One posted a video of him and two other soldiers driving through Sweida laughing as he said: “We are on our way to distribute aid,” while brandishing a machete to the camera. He filmed himself inside a house in Sweida ripping a picture of Druze spiritual leaders off a wall and trampling it with his boots.
“If God grants you victory, none can defeat you … On behalf of the tribes, oh Druze and Alawites, we are coming for you with sectarianism,” he continued.
Another fighter posted a video of him driving through the town of Sahwa Blata in Sweida province, pausing to gloat over two dead bodies on the sidewalk as he filmed.
“These are your dogs, al-Hijri. Anyone who stands against the state this is what will happen to them,” he said, referring to the most staunchly anti-government of the three Druze spiritual leaders, Sheikh Hikmat al-Hijri.
Yousef* recognised the two men in the video as his cousin and his cousin’s son. He had no idea prior that they were dead.
“They called me at 7am that morning and most of the people had fled the village. They didn’t know what to do, and they didn’t have any guns at all,” said Yousef, a 25-year-old civil engineer in Sweida.
Despite the ceasefire on Wednesday, intermittent violence seemed to continue. Rumours of another Bedouin attack on Sweida prompted a mass exodus of residents on Thursday. Yousef sent a video of him interviewing people as they fled. One had two body bags in the bed of his pickup truck. Unzipping the one of the body bags, Yousef showed the camera the body of a woman, her throat slit.
The cycle of tit-for-tat violence which carried sectarian overtones threatens the unity of the new Syrian state, which authorities in Damascus were desperately trying to hold together.

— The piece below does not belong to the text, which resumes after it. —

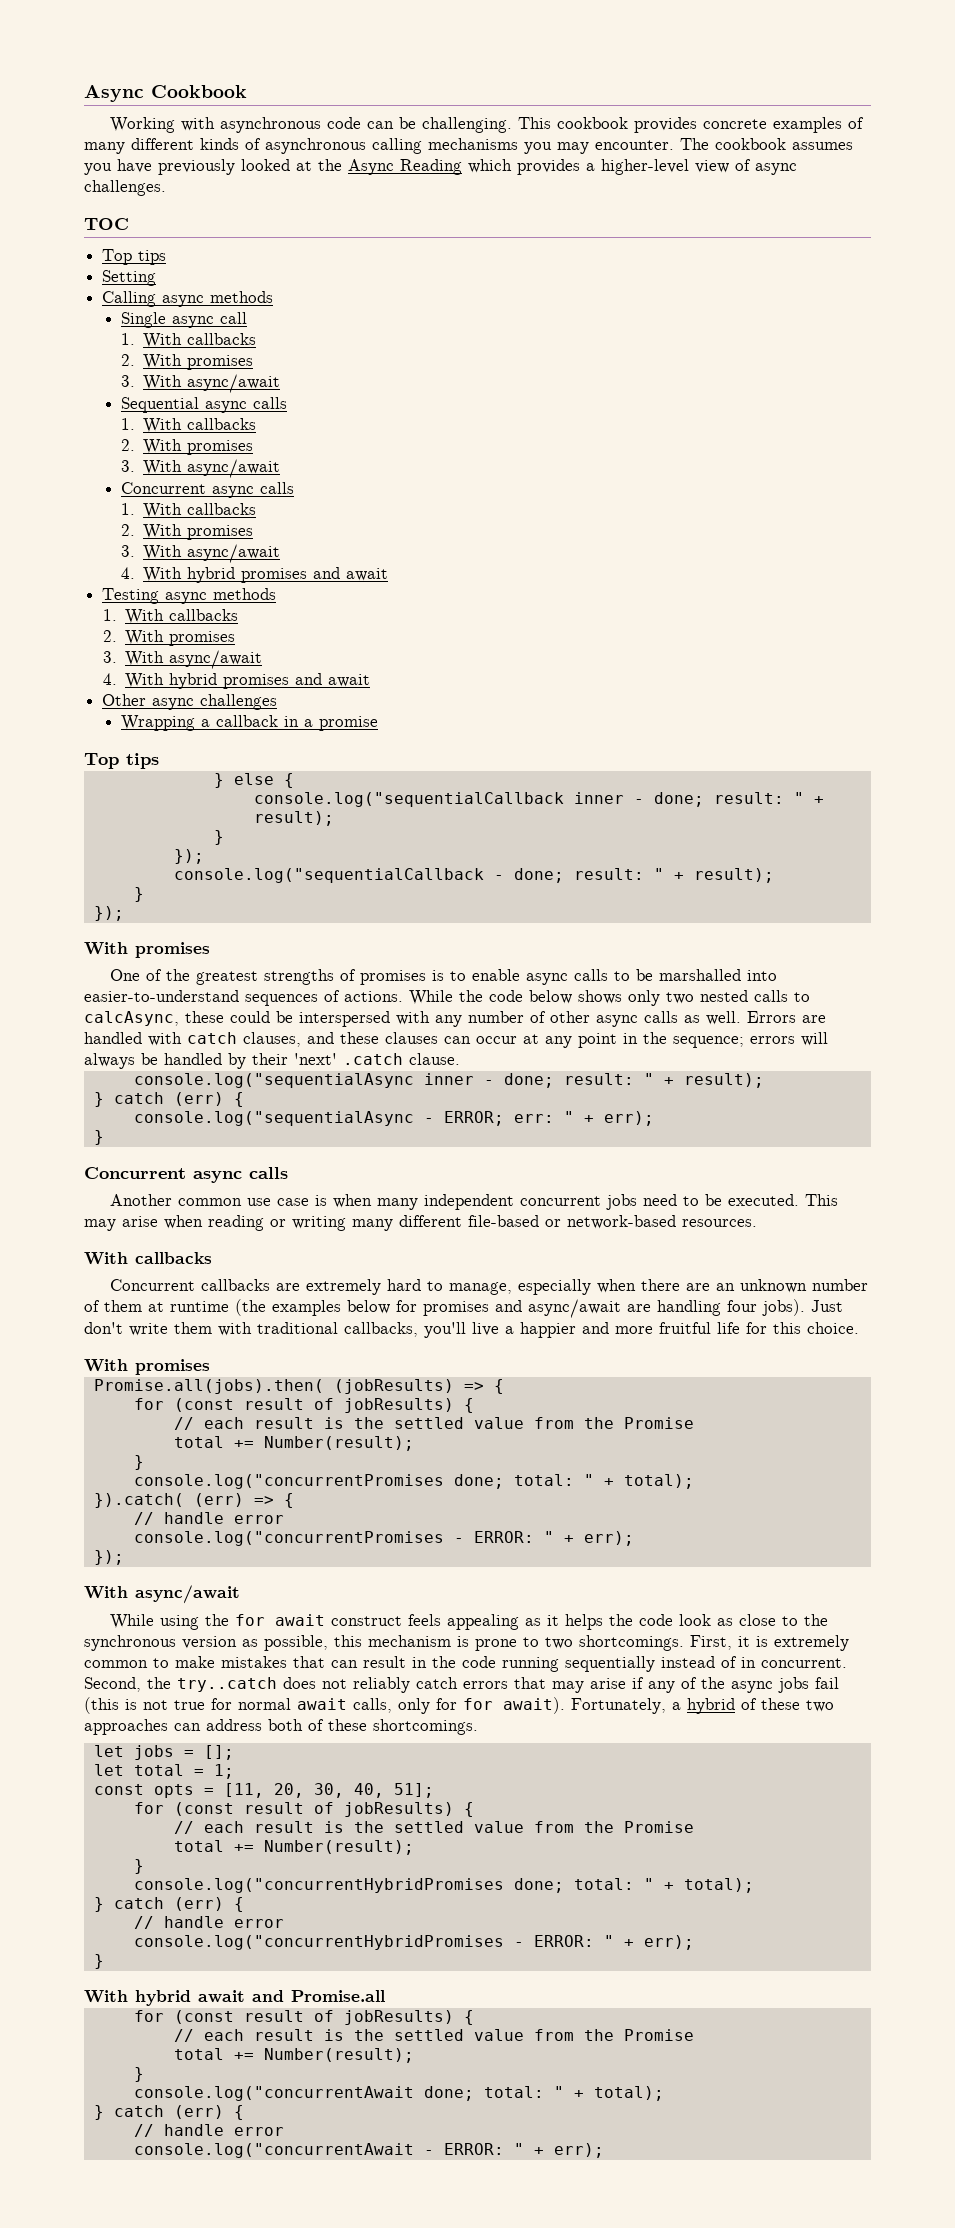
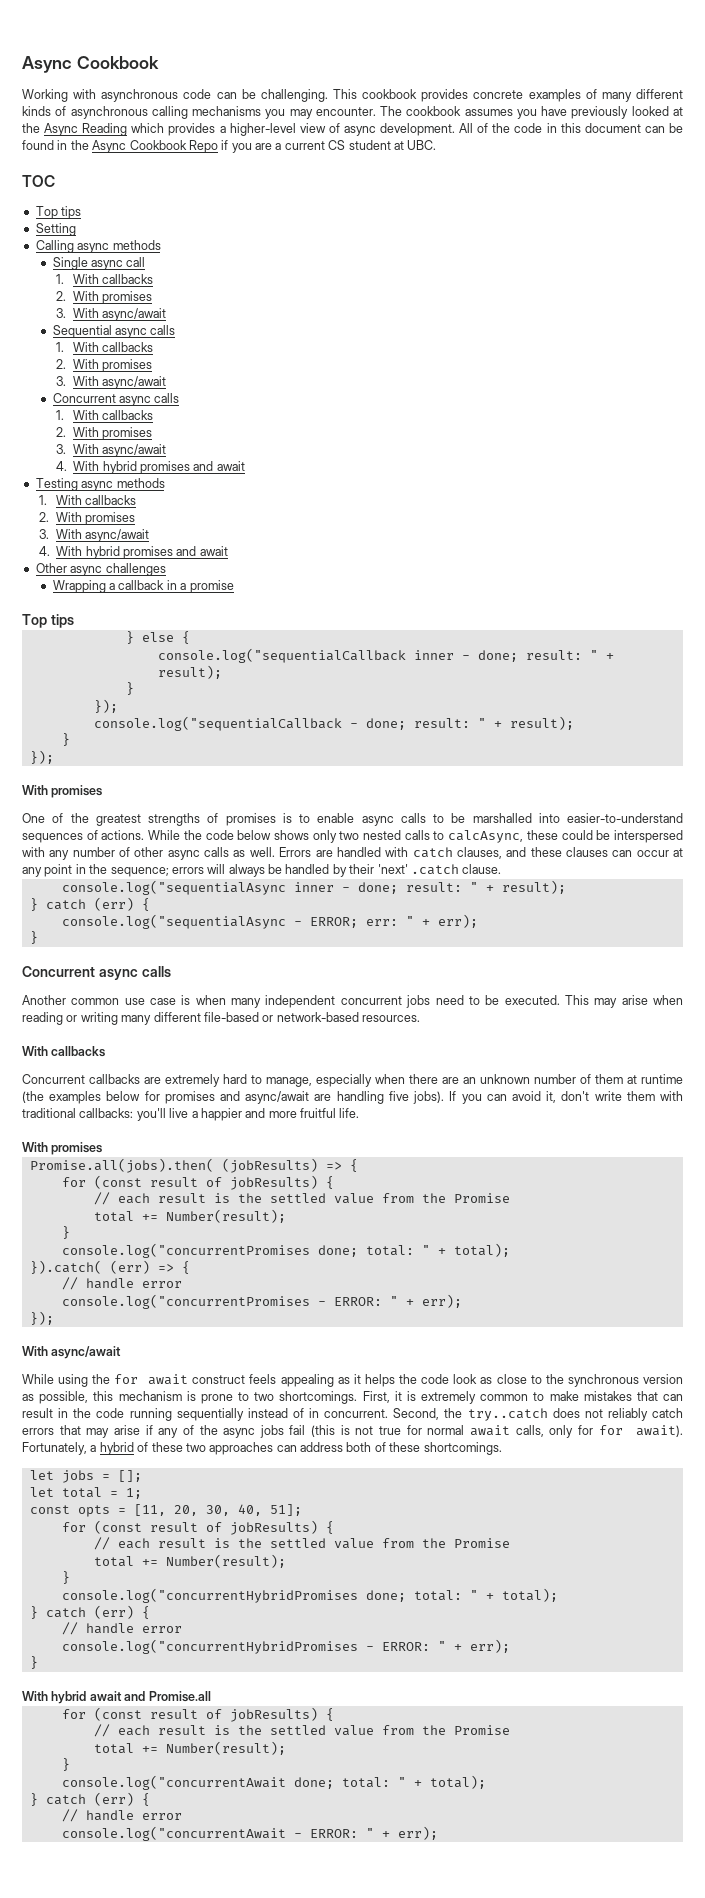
[84,180,166,196] challenges. -> [380,123,683,136] [22,140,437,153] development. All of the code in this document can be found in the Async Cookbook Repo if you are a current CS student at UBC.
[727,1299,843,1316] four jobs). Just -> [388,1091,557,1104] five jobs). If you can avoid it,
[344,1322,418,1337] callbacks, -> [79,1108,134,1118] callbacks:
[717,1322,859,1334] life for this choice. -> [339,1108,360,1118] life.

Mistrust between the Druze and the new authorities, and vice versa, has fallen to an all time low.
Syrian state media reported on Thursday that there were now attacks on the small Bedouin communities in Sweida, prompting further displacement and what it called massacres by “outlaw groups”.
Social media was flooded by another round of images of dead civilians, this time, they claimed, it was the Druze attacking the Bedouins. The Guardian could not independently verify the veracity of those videos.
“So many of those killed were anti-Assad from the beginning. All of these killings after 14 years of war. What’s the point?” said Bahaa.